25 tasks, each writing 20 GiB of data in 2 MiB blocks, were run concurrently. Tasks were distributed such that one task only used one node, and used it exclusively (i.e. tasks did not share nodes with other tasks, or jobs by other users).
The Lustre tests were done to striped directories (12 stripes), and unstriped directories. See Lustre Scratch Filesystem#File Striping
Job Script
This is the job script which does the test.
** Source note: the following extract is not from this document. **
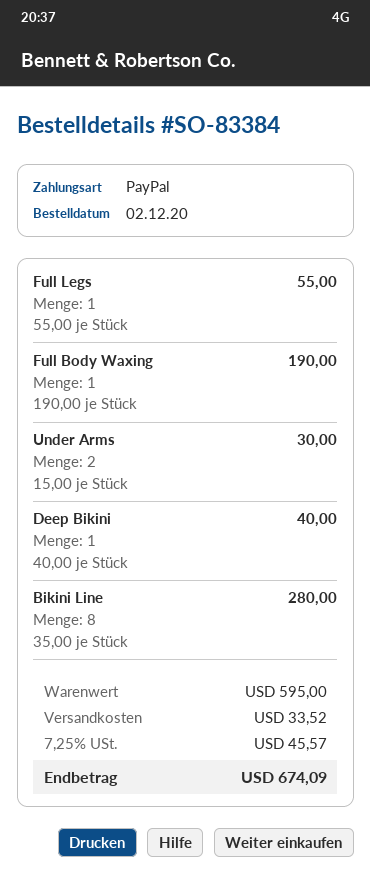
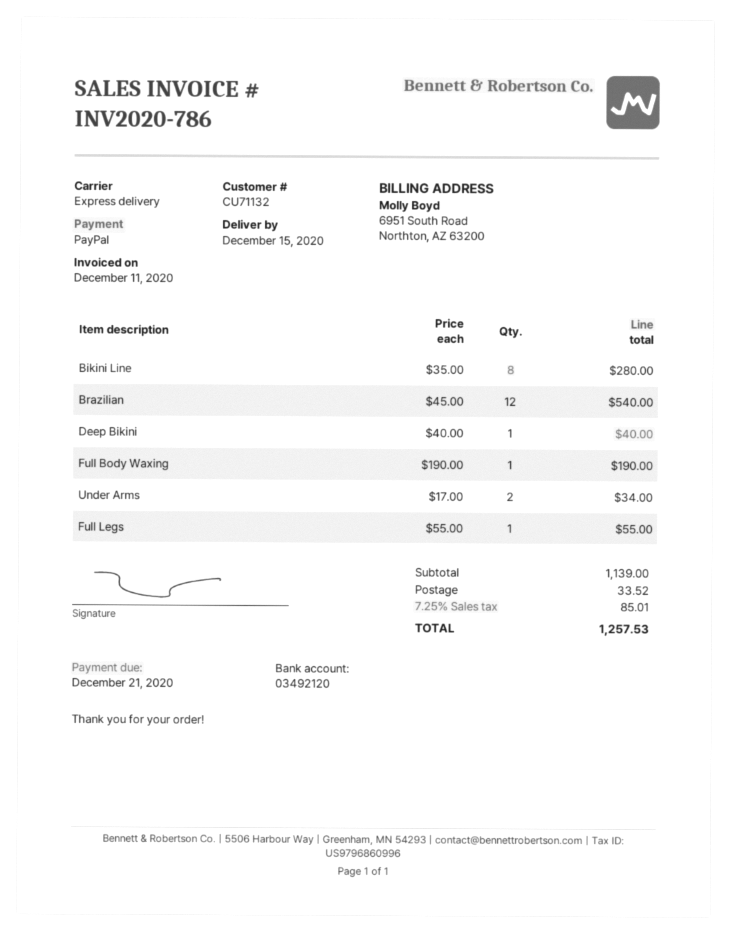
Under Arms: 2 x 15.00 = 30.00 -> 2 x 17.00 = 34.00
Brazilian: none -> 12 x 45.00 = 540.00
subtotal: 595.00 -> 1139.00
tax: 7.25% = 45.57 -> 7.25% = 85.01
total: 674.09 -> 1257.53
NB actual run has changed such that each individual storage type is tested in a separate job.
#!/bin/bash
#$ -S /bin/bash
#$ -P urcfadmPrj
#$ -cwd
#$ -j y
#$ -l h_rt=6:00:00
#$ -t 1:25
#$ -l exclusive
#$ -l vendor=intel
#$ -q all.q
. /etc/profile.d/modules.sh
module load shared
module load proteus
module load gcc
module load sge/univa
STRIPED=/lustre/scratch/dwc62/iotest_striped
UNSTRIPED=/lustre/scratch/dwc62/iotest_unstriped
### total data = 2 M * 20480 * 25 = 1000 GiB
bs="2M"
count="20480"
outputfile=${STRIPED}/ddtest.${JOB_ID}.${SGE_TASK_ID}
echo "Writing 40 GiB of zeroes to striped Lustre - task ID ${SGE_TASK_ID} ..."
time dd bs=${bs} count=${count} if=/dev/zero of=${outputfile}
/bin/ls -l ${outputfile}
/bin/rm -f ${outputfile}
echo "Writing 40 GiB of random data to striped Lustre - task ID ${SGE_TASK_ID} ..."
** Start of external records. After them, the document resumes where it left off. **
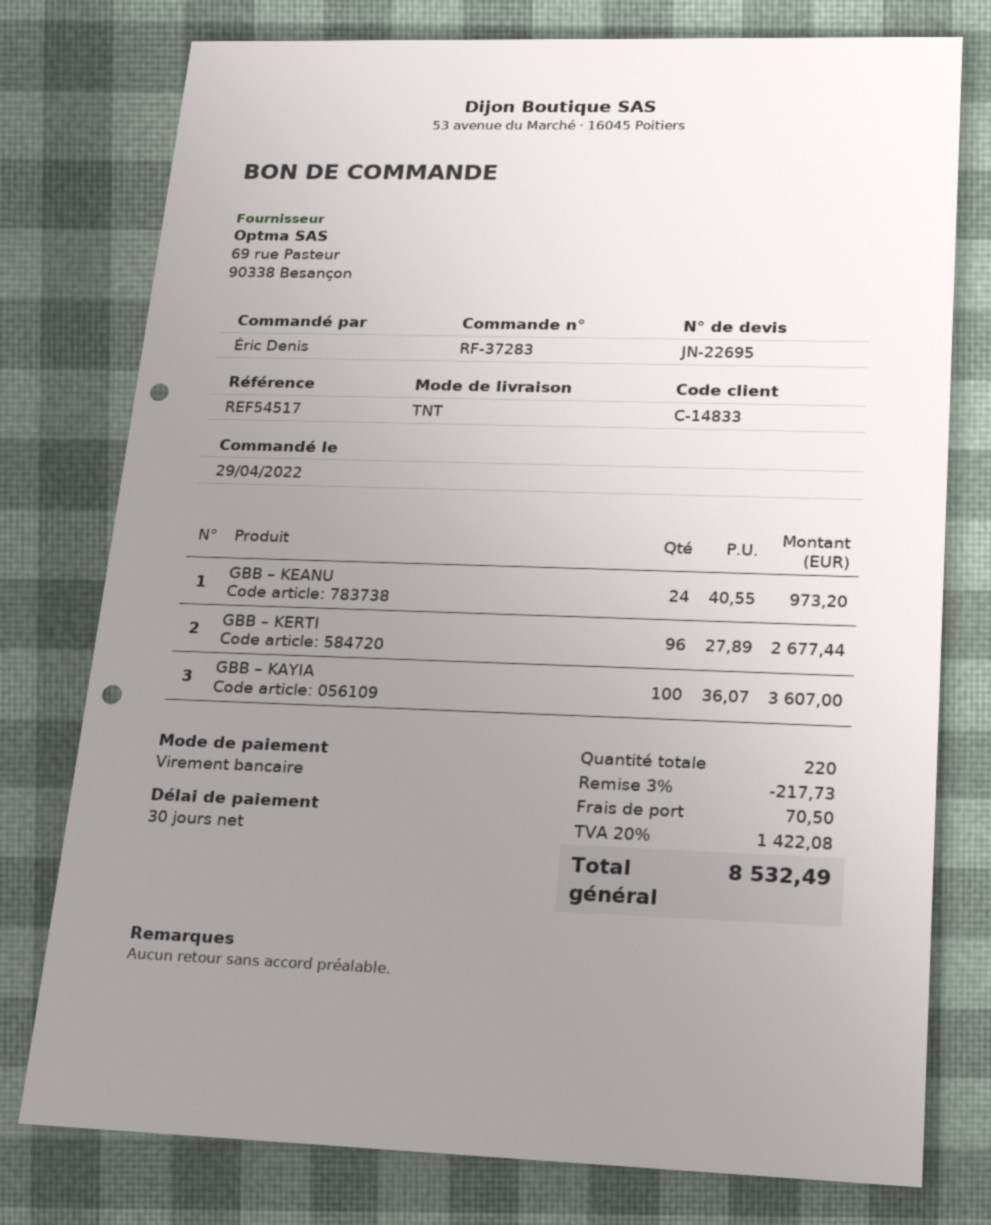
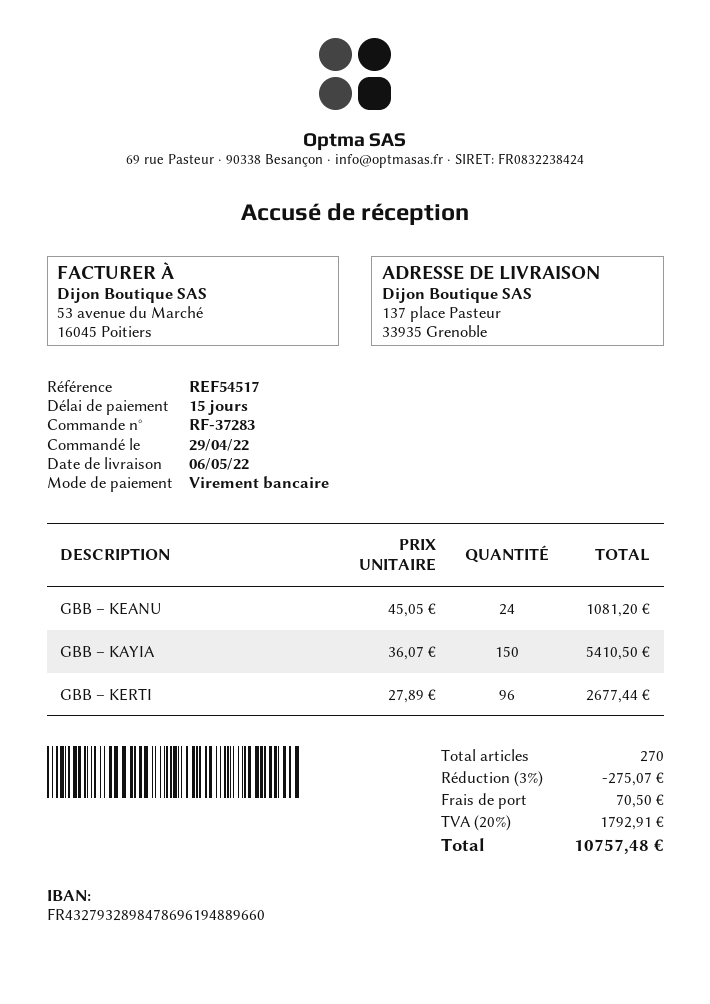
payment terms: 30 days -> 15 days
GBB – KEANU: 24 x 40.55 = 973.20 -> 24 x 45.05 = 1081.20
GBB – KAYIA: 100 x 36.07 = 3607.00 -> 150 x 36.07 = 5410.50
total quantity: 220 -> 270
discount: 3% = 217.73 -> 3% = 275.07
tax: 20% = 1422.08 -> 20% = 1792.91
total: 8532.49 -> 10757.48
time dd bs=${bs} count=${count} if=/dev/urandom of=${outputfile}
/bin/ls -l ${outputfile}
/bin/rm -f ${outputfile}
sleep 5m
outputfile=${UNSTRIPED}/ddtest.${JOB_ID}.${SGE_TASK_ID}
echo "Writing 40 GiB of zeroes to unstriped Lustre - task ID ${SGE_TASK_ID} ..."
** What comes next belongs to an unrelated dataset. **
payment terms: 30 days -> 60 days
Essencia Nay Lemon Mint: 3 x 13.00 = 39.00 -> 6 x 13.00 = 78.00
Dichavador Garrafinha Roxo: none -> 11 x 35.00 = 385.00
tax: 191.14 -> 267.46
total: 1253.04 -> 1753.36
time dd bs=${bs} count=${count} if=/dev/zero of=${outputfile}
/bin/ls -l ${outputfile}
/bin/rm -f ${outputfile}
echo "Writing 40 GiB of random data to unstriped Lustre - task ID ${SGE_TASK_ID} ..."
time dd bs=${bs} count=${count} if=/dev/urandom of=${outputfile}
/bin/ls -l ${outputfile}
/bin/rm -f ${outputfile}
sleep 5m
outputfile=~/Tmp/iotest/ddtest.${JOB_ID}.${SGE_TASK_ID}
echo "Writing 40 GiB of zeroes to NFS - task ID ${SGE_TASK_ID} ..."
time dd bs=${bs} count=${count} if=/dev/zero of=${outputfile}
/bin/ls -l ${outputfile}
/bin/rm -f ${outputfile}
echo "Writing 20 GiB of random data to NFS - task ID ${SGE_TASK_ID} ..."
time dd bs=${bs} count=${count} if=/dev/urandom of=${outputfile}
/bin/ls -l ${outputfile}
/bin/rm -f ${outputfile}
sleep 5m
outputfile=${TMP}/ddtest.${JOB_ID}.${SGE_TASK_ID}
echo "Writing 40 GiB of zeroes to local scratch - task ID ${SGE_TASK_ID} ..."
time dd bs=${bs} count=${count} if=/dev/zero of=${outputfile}
/bin/ls -l ${outputfile}
/bin/rm -f ${outputfile}
echo "Writing 40 GiB of random data to local scratch - task ID ${SGE_TASK_ID} ..."
time dd bs=${bs} count=${count} if=/dev/urandom of=${outputfile}
/bin/ls -l ${outputfile}
/bin/rm -f ${outputfile}
Results
Writing Zeros
Lustre striped
Write bandwidth up to about 4 GB/s.
Heat map shows activity to each of the 12 object storage targets (i.e. storage device which holds data, as opposed to metadata).